Lorenzo - yes, BST is annoying for that reason, but only takes a month to catch up again. I agree that 10 miles @ 7:10 will be fairly comfortable - it's the 26.2 @ 7:10 I'm worried about!Abbers - nice start to the taper.PMJ - nice stats - shame the gout has robbed you of those last 3 miles.Leslie - very impressive mileage, although 281, 282, 283 would be slightly preferable!Poacher - great to hear March went so well.GM - I agree the calculators are not worth paying much attention to. I don't think I'd be able to race 10k in 38:xx at the moment, but then again I'm not training for a 10k. As this will in effect be my first marathon, it's going to be hard to gauge a realistic MP.SJ - I'm exhausted just reading your report! Totally incredible effort - huge congratulations to you. Nice pics too.Speedy - 314 is pretty awesome anyway.243 miles in March for me in 1day9hrs45mins33secs = 8:20m/m.14 mile progressive to start April, from 9:07 to 6:34 m/m.
Wow Slokey - I hadn't appreciated that the course was so hilly. Fab stuff. Ultra run, ultra report, ultra performance!!
Reading it does make me want to have another stab at an Ultra (Comrades 2015?) but I'm not sure that I'm up for this Parisian hell, despite loving Paris as a city!!
I take my hat off to everyone on Jantastic who knows their body far far better than me. Predicting 1:34:45 for a 10 mile run and getting it spot on - awesome. Predicting 2 hours dead for a half marathon and running it in, er, 2 hours dead - wow! With these powers of prediction, why don't these people just do the lottery every week?
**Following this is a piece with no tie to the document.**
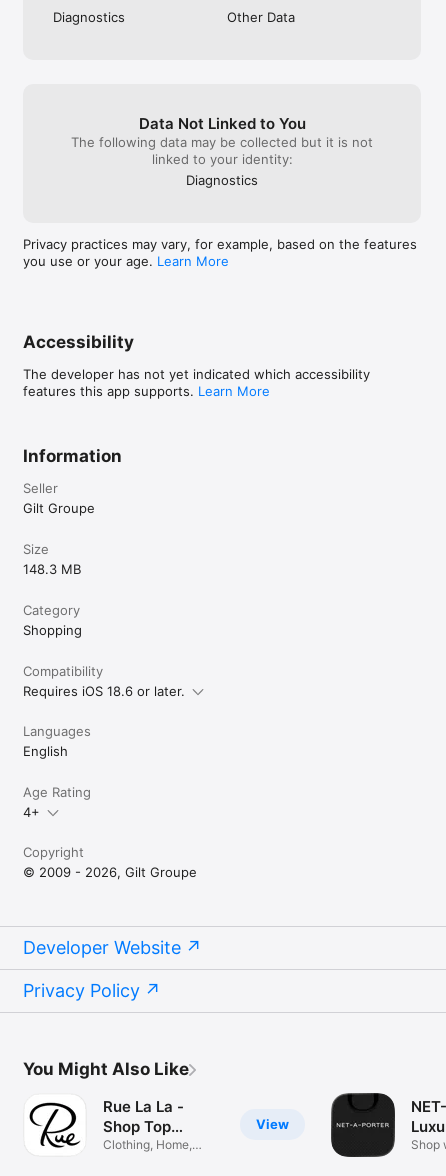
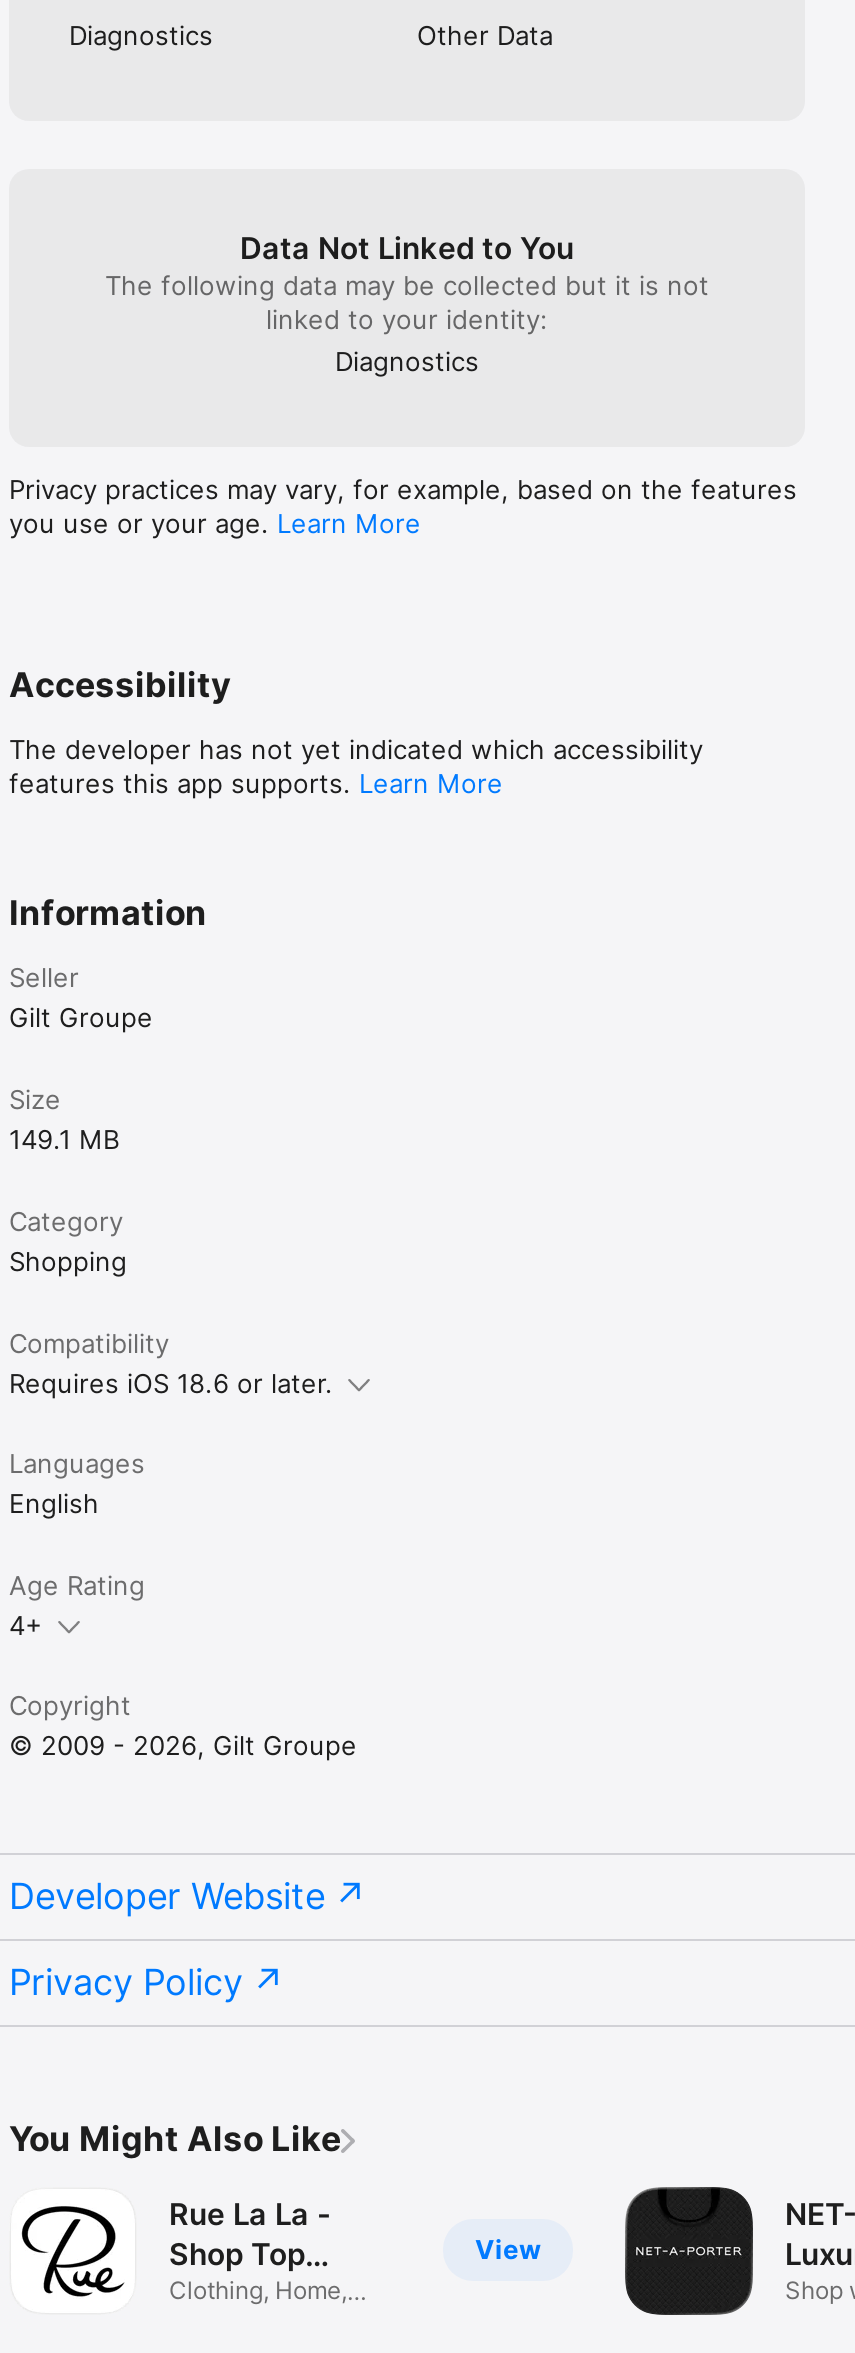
- 148.3 MB
+ 149.1 MB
And doing the predicted run on a treadmill somewhat defeats the object of the exercise unless you're planning to do a race on a treadmill!!
On the other hand, it is supposed to be a bit of fun and to help keep a focus on training during a time when it's sometimes easy to feel demotivated and invite the CNBA fairy round.
Has it worked for me? Yes. Am I going to worry about other people manipulating the system just to feel good? Not in the slightest.
Ended up with 236 miles in March, followed up by a ladder intervals session this morning.
I've only been averaging 180 a month.
But I must not panic. I won't be far off 3:15 I'm sure. Hopefully. Everything crossed.